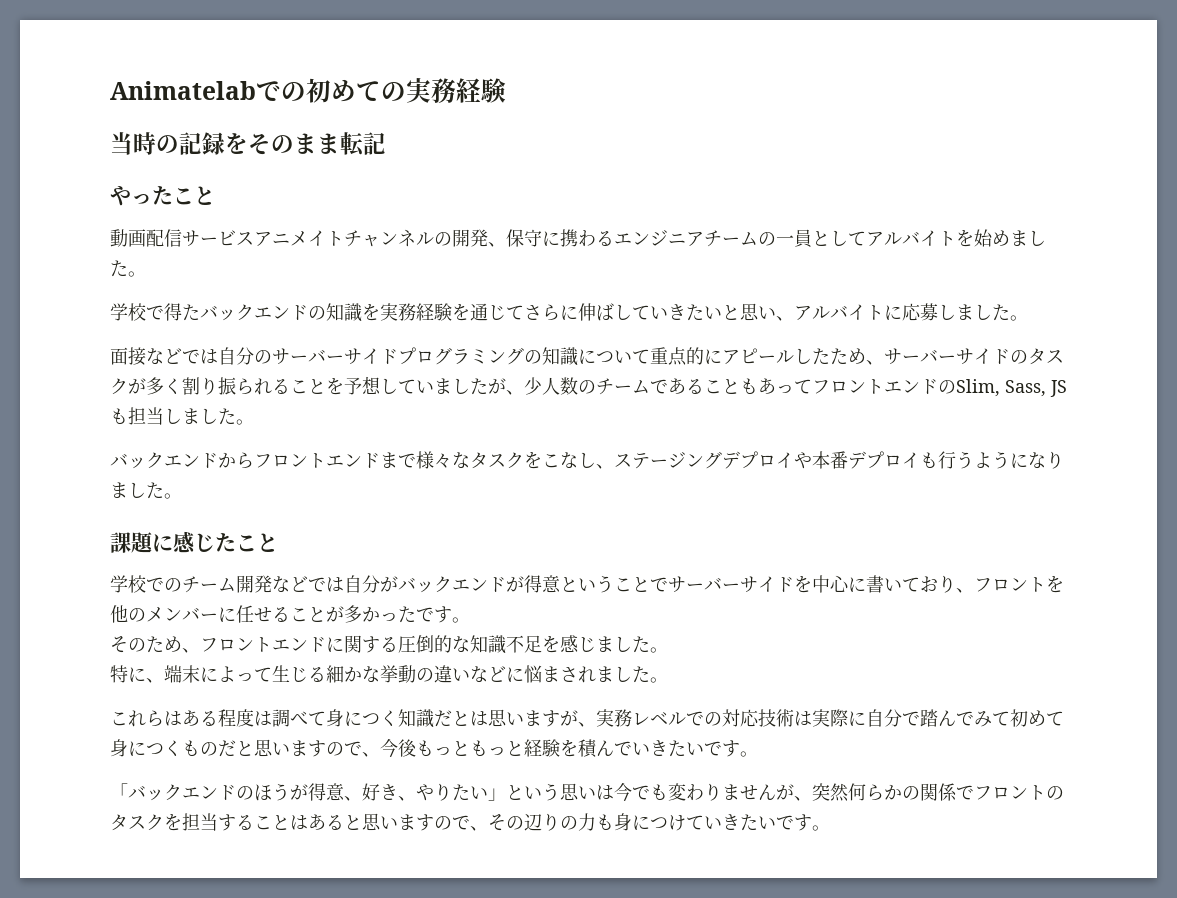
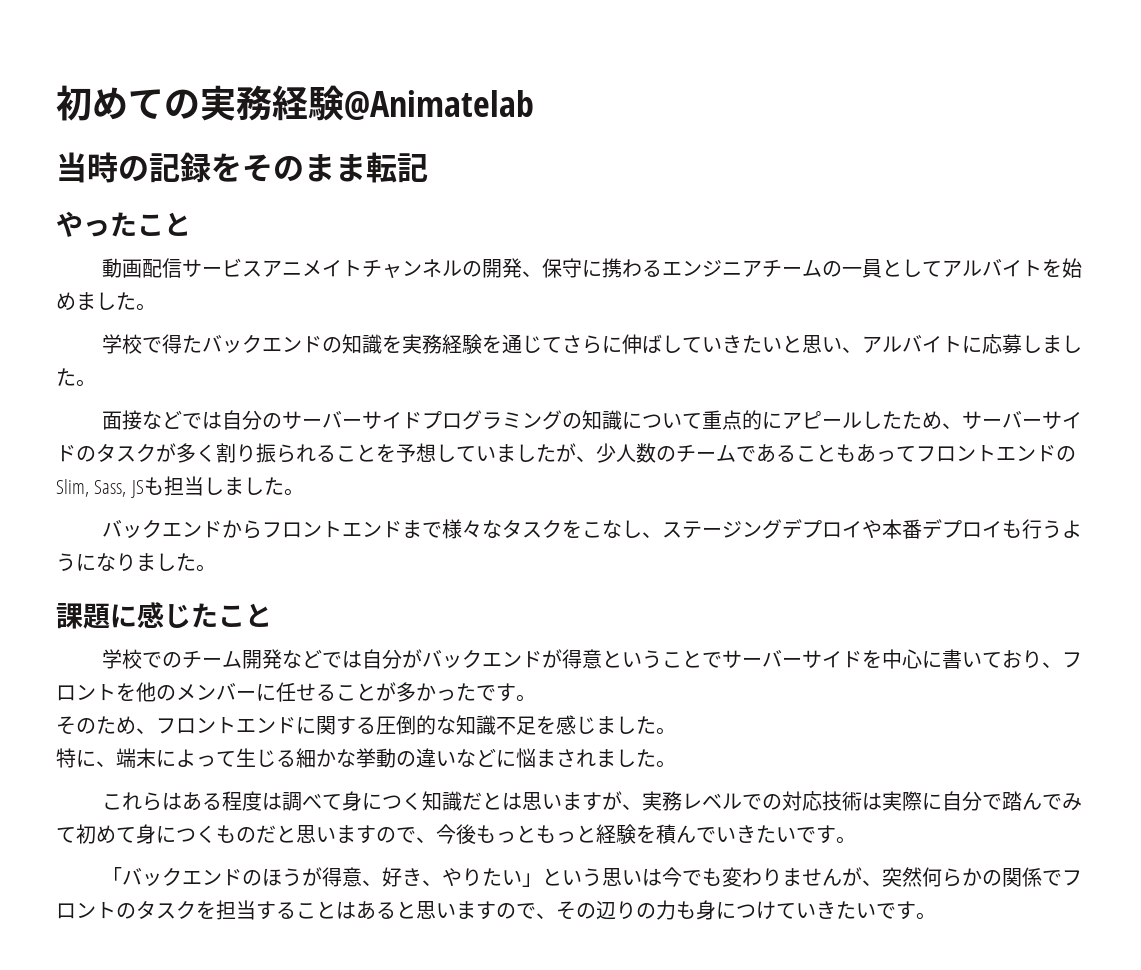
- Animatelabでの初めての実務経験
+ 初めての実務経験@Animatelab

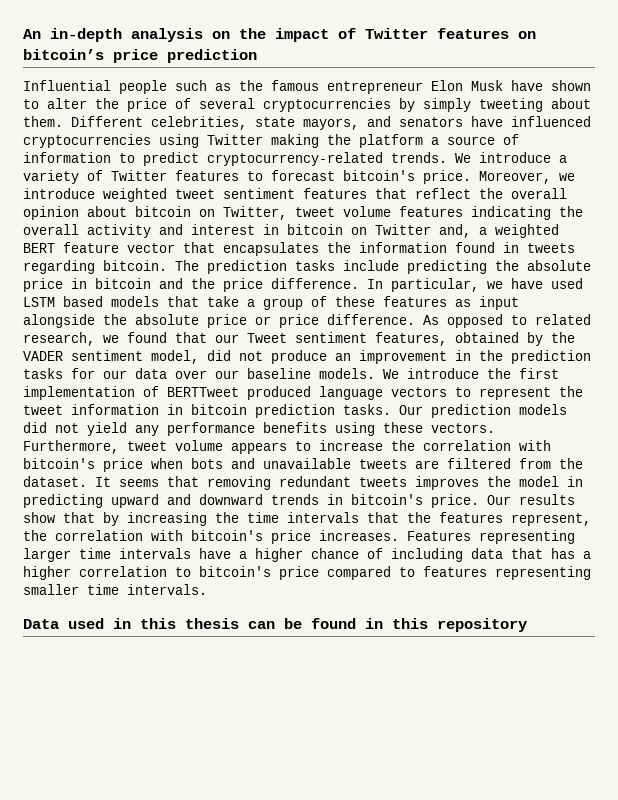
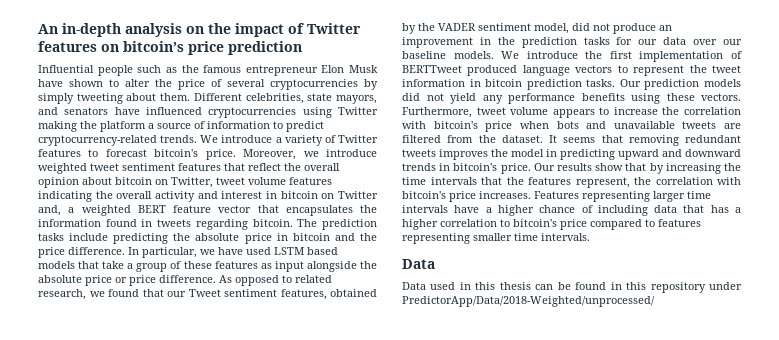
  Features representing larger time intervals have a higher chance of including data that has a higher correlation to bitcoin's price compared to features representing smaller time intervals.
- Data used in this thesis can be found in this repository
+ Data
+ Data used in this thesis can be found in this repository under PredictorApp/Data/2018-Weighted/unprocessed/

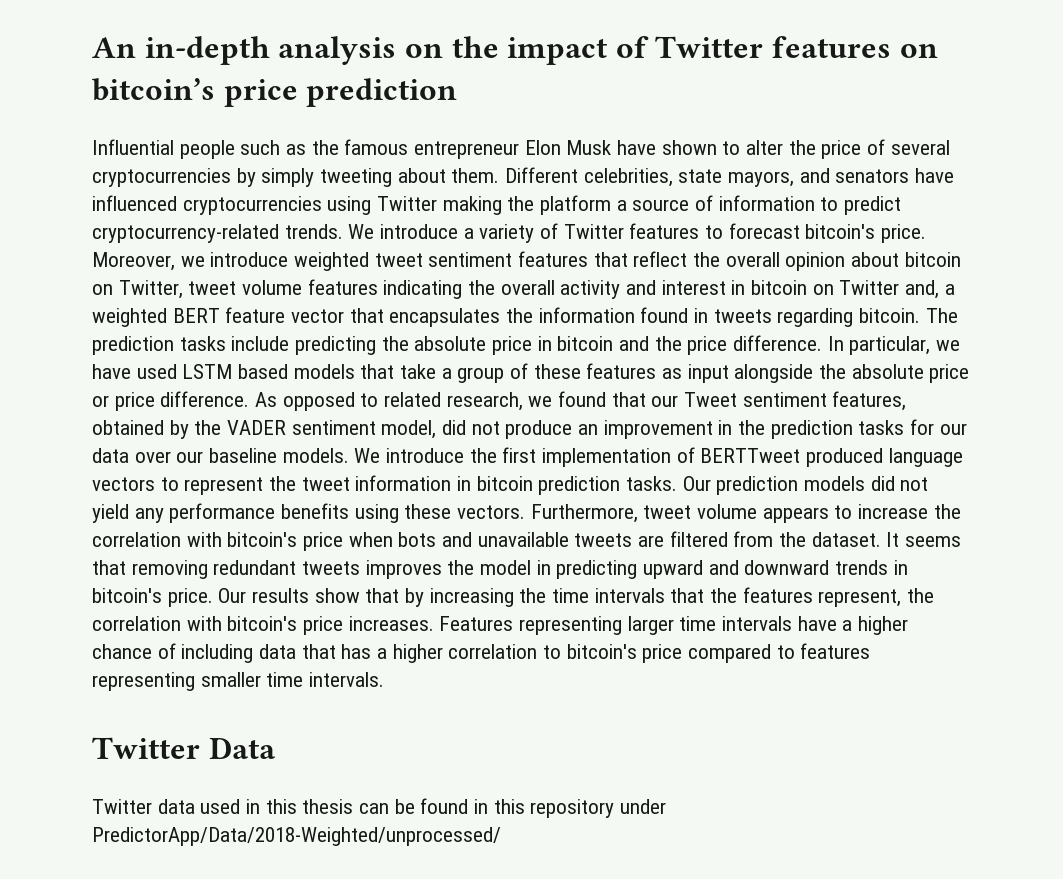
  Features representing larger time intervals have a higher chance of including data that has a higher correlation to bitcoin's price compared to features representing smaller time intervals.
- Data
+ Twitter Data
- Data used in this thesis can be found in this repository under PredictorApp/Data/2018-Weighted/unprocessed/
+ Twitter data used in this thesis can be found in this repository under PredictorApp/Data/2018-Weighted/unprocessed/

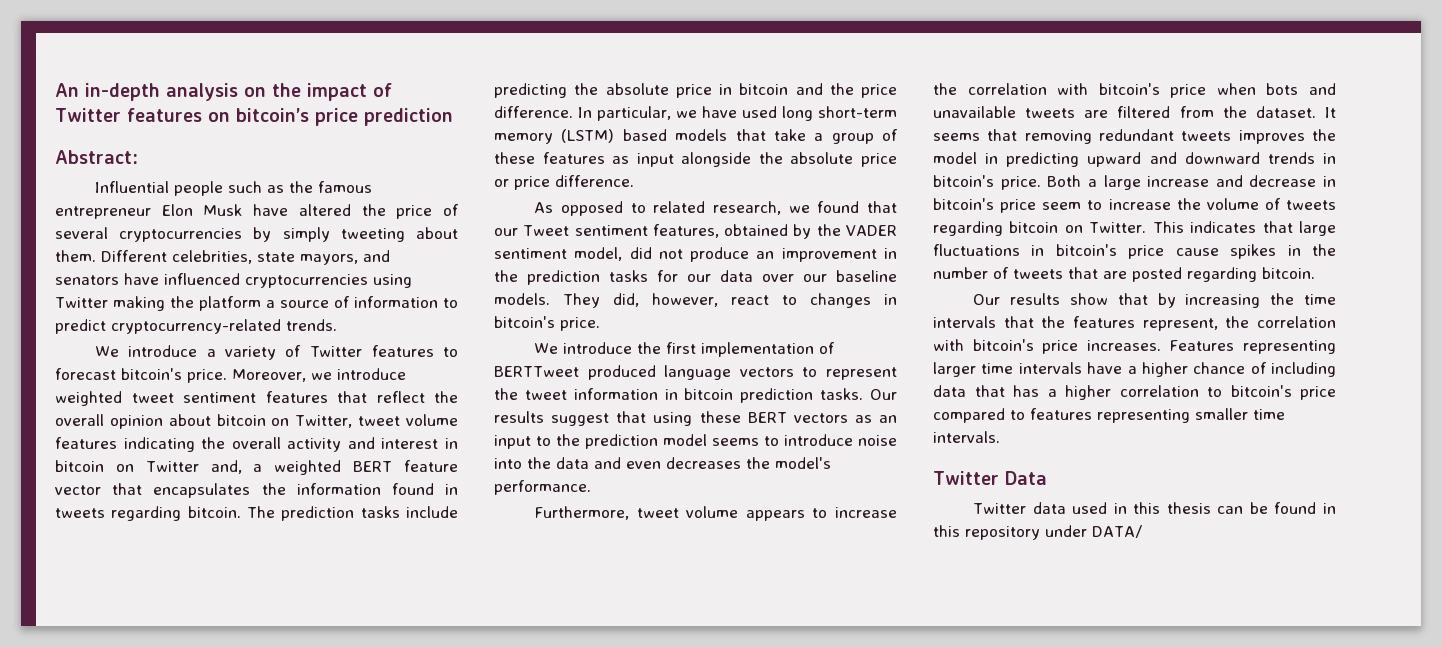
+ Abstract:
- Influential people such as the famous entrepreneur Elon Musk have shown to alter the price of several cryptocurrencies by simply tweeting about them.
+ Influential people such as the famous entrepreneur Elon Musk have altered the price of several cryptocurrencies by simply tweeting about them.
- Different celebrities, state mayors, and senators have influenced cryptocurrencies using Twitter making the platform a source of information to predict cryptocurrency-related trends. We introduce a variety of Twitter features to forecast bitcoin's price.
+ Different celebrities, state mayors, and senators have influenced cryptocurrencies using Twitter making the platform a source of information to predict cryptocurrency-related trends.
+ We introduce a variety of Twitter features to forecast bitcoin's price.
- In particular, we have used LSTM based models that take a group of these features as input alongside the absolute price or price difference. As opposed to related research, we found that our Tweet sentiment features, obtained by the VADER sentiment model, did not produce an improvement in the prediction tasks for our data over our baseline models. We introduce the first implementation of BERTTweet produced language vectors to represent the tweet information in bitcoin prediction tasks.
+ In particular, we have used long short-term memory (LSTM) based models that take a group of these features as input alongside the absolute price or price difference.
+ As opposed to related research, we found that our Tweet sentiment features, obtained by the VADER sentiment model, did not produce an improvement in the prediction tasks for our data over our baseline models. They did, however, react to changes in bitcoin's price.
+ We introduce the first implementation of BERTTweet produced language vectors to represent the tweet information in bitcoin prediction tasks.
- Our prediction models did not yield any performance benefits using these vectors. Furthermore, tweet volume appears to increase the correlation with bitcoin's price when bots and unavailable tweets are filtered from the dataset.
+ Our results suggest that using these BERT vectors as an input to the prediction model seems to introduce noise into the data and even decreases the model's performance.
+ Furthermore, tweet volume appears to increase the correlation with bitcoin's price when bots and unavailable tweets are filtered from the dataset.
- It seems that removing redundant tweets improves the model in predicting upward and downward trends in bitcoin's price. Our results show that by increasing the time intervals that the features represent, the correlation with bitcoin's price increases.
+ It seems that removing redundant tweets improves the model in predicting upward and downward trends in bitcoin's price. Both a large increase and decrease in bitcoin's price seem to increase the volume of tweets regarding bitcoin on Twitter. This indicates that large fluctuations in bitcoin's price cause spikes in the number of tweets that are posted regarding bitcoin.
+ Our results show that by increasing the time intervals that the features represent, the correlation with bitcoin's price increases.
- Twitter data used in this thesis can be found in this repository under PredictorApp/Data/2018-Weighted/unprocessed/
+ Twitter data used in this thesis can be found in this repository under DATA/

***

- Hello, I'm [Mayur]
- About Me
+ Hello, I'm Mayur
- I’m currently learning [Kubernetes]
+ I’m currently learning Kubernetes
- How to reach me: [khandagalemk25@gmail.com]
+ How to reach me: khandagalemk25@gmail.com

***

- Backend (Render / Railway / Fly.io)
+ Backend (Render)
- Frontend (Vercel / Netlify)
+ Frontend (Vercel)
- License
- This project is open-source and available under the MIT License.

***

■ WORK REQUEST:
Only lines holding the word "variety" belong in the answer; copy each one from the material.

■ SOLVED EXERCISE:
- Different celebrities, state mayors, and senators have influenced cryptocurrencies using Twitter making the platform a source of information to predict cryptocurrency-related trends. We introduce a variety of Twitter features to forecast bitcoin's price.
+ We introduce a variety of Twitter features to forecast bitcoin's price.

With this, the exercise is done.